Communication with the Moroccan workers has not been a problem, says Madrigal. “If you want to understand each other, you can always find a way, even if you don’t speak the same language,” he says, calling their assistance “wonderful.” For other neighbors, the cleaning problems are compounded by the fact that the mud has been mixed with fecal waste from downpipes destroyed by the flooding. Sebastiá, the coordinator of the area, explains that they have had problems cleaning these buildings because this type of contaminated mud must be transported to locations far away from urban centers, and they have not yet received authorization to transport it.

“In this neighborhood, we’ve had to wear facemasks almost from day one,” explains Laura Hernández, who lives at No. 14 and remarks that some volunteers who came to help returned home with respiratory and skin problems. The regional government has warned that strong winds expected in the coming days may generate dust, and the use of masks has been recommended.

The smell has improved as the drainage work has progressed. But the magnitude of the challenge has exceeded the expectations of Elkramar, who has been working in drainage system cleaning for 25 years. This expert from Tangier admits that these have been the most difficult days he can remember. Unblocking the sewage system of the entire street has taken him and his team almost two days, with working days that begin at 7 a.m. and end when darkness falls, at around 6 p.m. Abbel-lah explains that there are six other groups working in the affected municipalities, and that each day a coordinator assigns them a different street. Elkramar notes that they have arrived without a return date. He believes that, given the magnitude of the problem, they will spend several more weeks in the town.

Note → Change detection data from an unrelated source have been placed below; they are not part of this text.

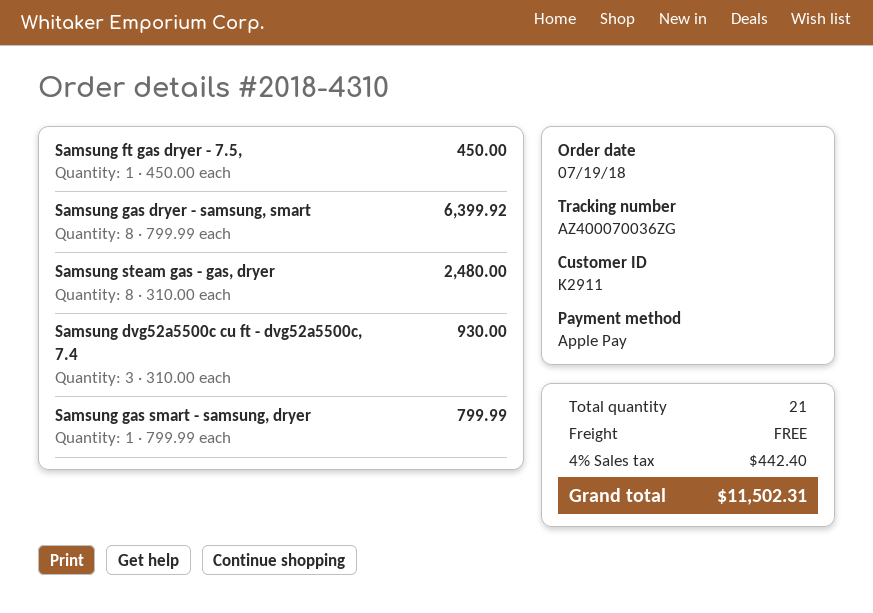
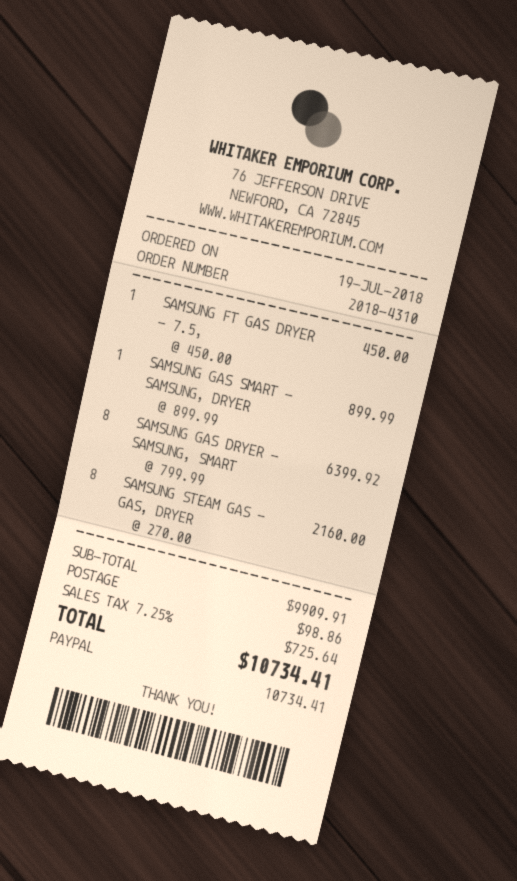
payment method: Apple Pay -> PayPal
Samsung steam gas - gas, dryer: 8 x 310.00 = 2480.00 -> 8 x 270.00 = 2160.00
Samsung dvg52a5500c cu ft - dvg52a5500c, 7.4: 3 x 310.00 = 930.00 -> none
Samsung gas smart - samsung, dryer: 1 x 799.99 = 799.99 -> 1 x 899.99 = 899.99
shipping: 0.00 -> 98.86
tax: 4% = 442.40 -> 7.25% = 725.64
total: 11502.31 -> 10734.41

Jesús Sonera, manager of the sewage cleanup company Desatranques Jaén, explained to EL PAÍS that there are nearly 500 miles of blocked pipes in the towns south of the city of Valencia. According to his calculations, each truck could clear approximately 1300 feet a week, working in 12-hour shifts. With a fleet of 100 trucks dedicated to the task, it would take around five months of continuous work to complete the cleanup job.

Laura Hernández, from No. 14, says that Spanish workers from the regions of Guadalajara, the Canary Islands, Alicante and Galicia arrived in the area earlier, but without tanker trucks or machinery to help with the cleanup. She smiles with relief, because thanks to the help from abroad, with every passing day the situation on her street is getting closer to normal.